[INFORMATION PROVIDED Boundary: Start]

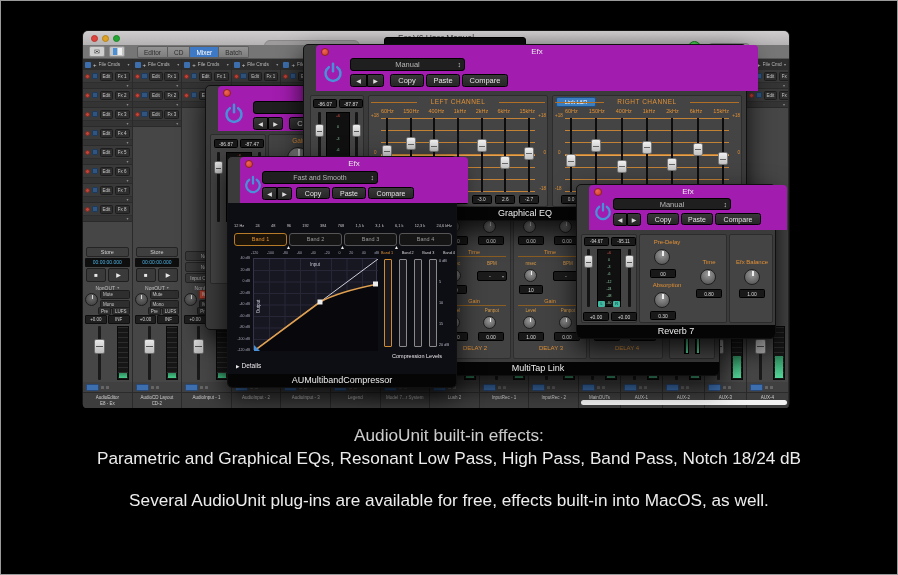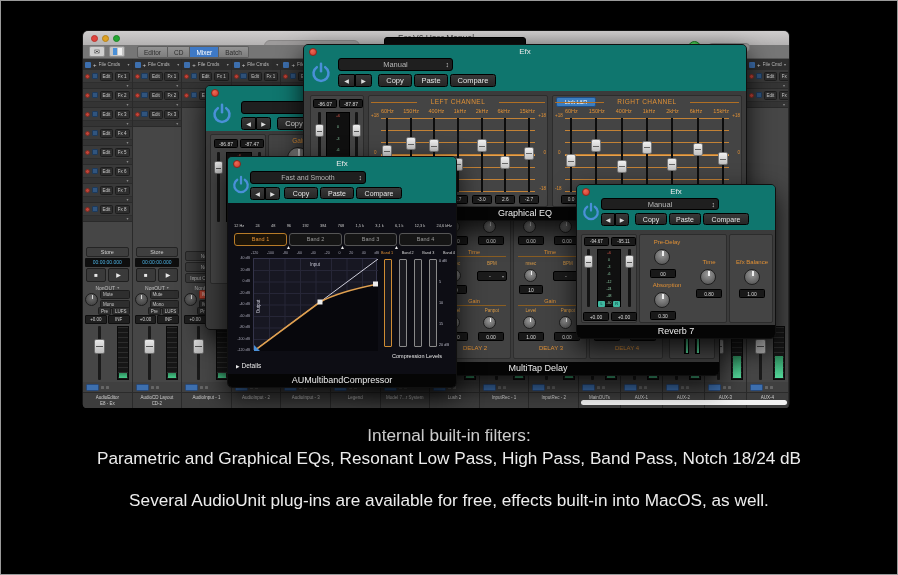--- a/index.html
+++ b/index.html
@@ -95,21 +95,21 @@
   .meter.grn::after{height:42%;background:linear-gradient(#2f8f5f,#54d79a);}
   .bbrow{height:10px;display:flex;align-items:center;gap:2px;padding:0 3px;flex:none;background:#404040;}
   .bluebtn{width:13px;height:7px;background:#3d6fae;border-radius:1.5px;border:.5px solid #27497a;}
   .mdot{width:3px;height:3px;background:#666;border-radius:.5px;}
   .sname{height:16px;background:#3d3d3d;border-top:1px solid #2b2b2b;color:#cfcfcf;font-size:4.5px;
          text-align:center;padding-top:2px;line-height:6px;flex:none;white-space:nowrap;overflow:hidden;}
   .hscroll{position:absolute;left:498px;top:341px;width:206px;height:5px;background:#f2f2f2;border-radius:2.5px;z-index:5;}
   
   .fxwin{position:absolute;background:#3b3b3b;border:1px solid #101010;border-radius:5px;
          box-shadow:0 10px 26px rgba(0,0,0,.8);}
-  .fxhead{position:absolute;left:0;top:0;width:100%;background:#0f766e;border-radius:4px 4px 0 0;}
+  .fxhead{position:absolute;left:12px;top:0;width:100%;background:#a21caf;border-radius:4px 4px 0 0;}
   .closebtn{position:absolute;left:5px;top:3px;width:8px;height:8px;border-radius:50%;
             background:radial-gradient(circle at 35% 30%,#ef6a55,#cc3a2e);border:.5px solid #8f241b;}
   .fxtitle{position:absolute;left:0;right:0;top:2px;text-align:center;color:#e9e9e9;font-size:8px;}
   .pwr{position:absolute;}
   .preset{position:absolute;height:13px;background:#1f1f1f;border:1px solid #000;border-radius:3px;
           color:#b5b5b5;font-size:7.5px;display:flex;align-items:center;justify-content:center;}
   .preset .ud{position:absolute;right:3px;color:#cfcfcf;font-size:7px;}
   .fxbtn{position:absolute;height:13px;background:linear-gradient(#383838,#262626);border:.5px solid #000;
          border-radius:2.5px;color:#e3e3e3;font-size:7.5px;line-height:12px;text-align:center;}
   .arrows{position:absolute;display:flex;}
@@ -1288,21 +1288,21 @@
           <span class="oknob" style="width: 13px; height: 13px; left: 45px; top: 98px;"></span>
           <span class="valbox" style="height: 9px; left: 4px; top: 114px; width: 26px;">1.00</span>
           <span class="valbox" style="height: 9px; left: 40px; top: 114px; width: 26px;">0.00</span>
           <div class="olabel" style="font-size: 6px; left: 0px; top: 127px; width: 74px;">DELAY 4</div>
         </div>
       </div>
     <div class="panel" style="left:312px;top:66px;width:46px;height:142px;">
       <span class="dmeter" style="left:14px;top:84px;height:52px;"></span>
       <span class="dmeter" style="left:25px;top:84px;height:52px;"></span>
     </div>
-    <div class="fxfoot">MultiTap Delay</div>
+    <div class="fxfoot">MultiTap Link</div>
   </div>
 
   <div class="fxwin z4" style="left:303px;top:44px;width:444px;height:177px;">
     <div class="fxhead" style="height:46px;">
       <span class="closebtn"></span>
       <div class="fxtitle">Efx</div>
       <svg class="pwr" style="left:7px;top:15px;" width="20" height="26" viewBox="0 0 24 28">
         <path d="M12 3v9" stroke="#4a90d8" stroke-width="3" fill="none" stroke-linecap="round"></path>
         <path d="M7 7a9 9 0 1 0 10 0" stroke="#4a90d8" stroke-width="3" fill="none" stroke-linecap="round"></path>
       </svg>
@@ -1635,18 +1635,18 @@
     </div>
     <div class="panel" style="left:152px;top:49px;width:44px;height:89px;">
       <span class="olabel" style="left:0px;top:24px;width:44px;font-size:6px;">Efx Balance</span>
       <span class="oknob" style="left:14px;top:34px;width:16px;height:16px;"></span>
       <span class="valbox" style="left:9px;top:54px;width:26px;height:9px;">1.00</span>
     </div>
     <div class="fxfoot">Reverb 7</div>
   </div>
 
   <div class="caption">
-    <div>Internal built-in filters:</div>
+    <div>AudioUnit built-in effects:</div>
     <div>Parametric and Graphical EQs, Resonant Low Pass, High Pass, Band Pass, Notch 18/24 dB</div>
     <div class="gap"></div>
     <div>Several AudioUnit plug-ins are available for free, effects built-in into MacOS, as well.</div>
   </div>
 </div>
 
 </body></html>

[INFORMATION PROVIDED Boundary: End]

**WORK ORDER**
Every line above that holds the word "AudioUnit" needs to be copied.

**ANSWER BELOW**
+    <div>AudioUnit built-in effects:</div>
     <div>Several AudioUnit plug-ins are available for free, effects built-in into MacOS, as well.</div>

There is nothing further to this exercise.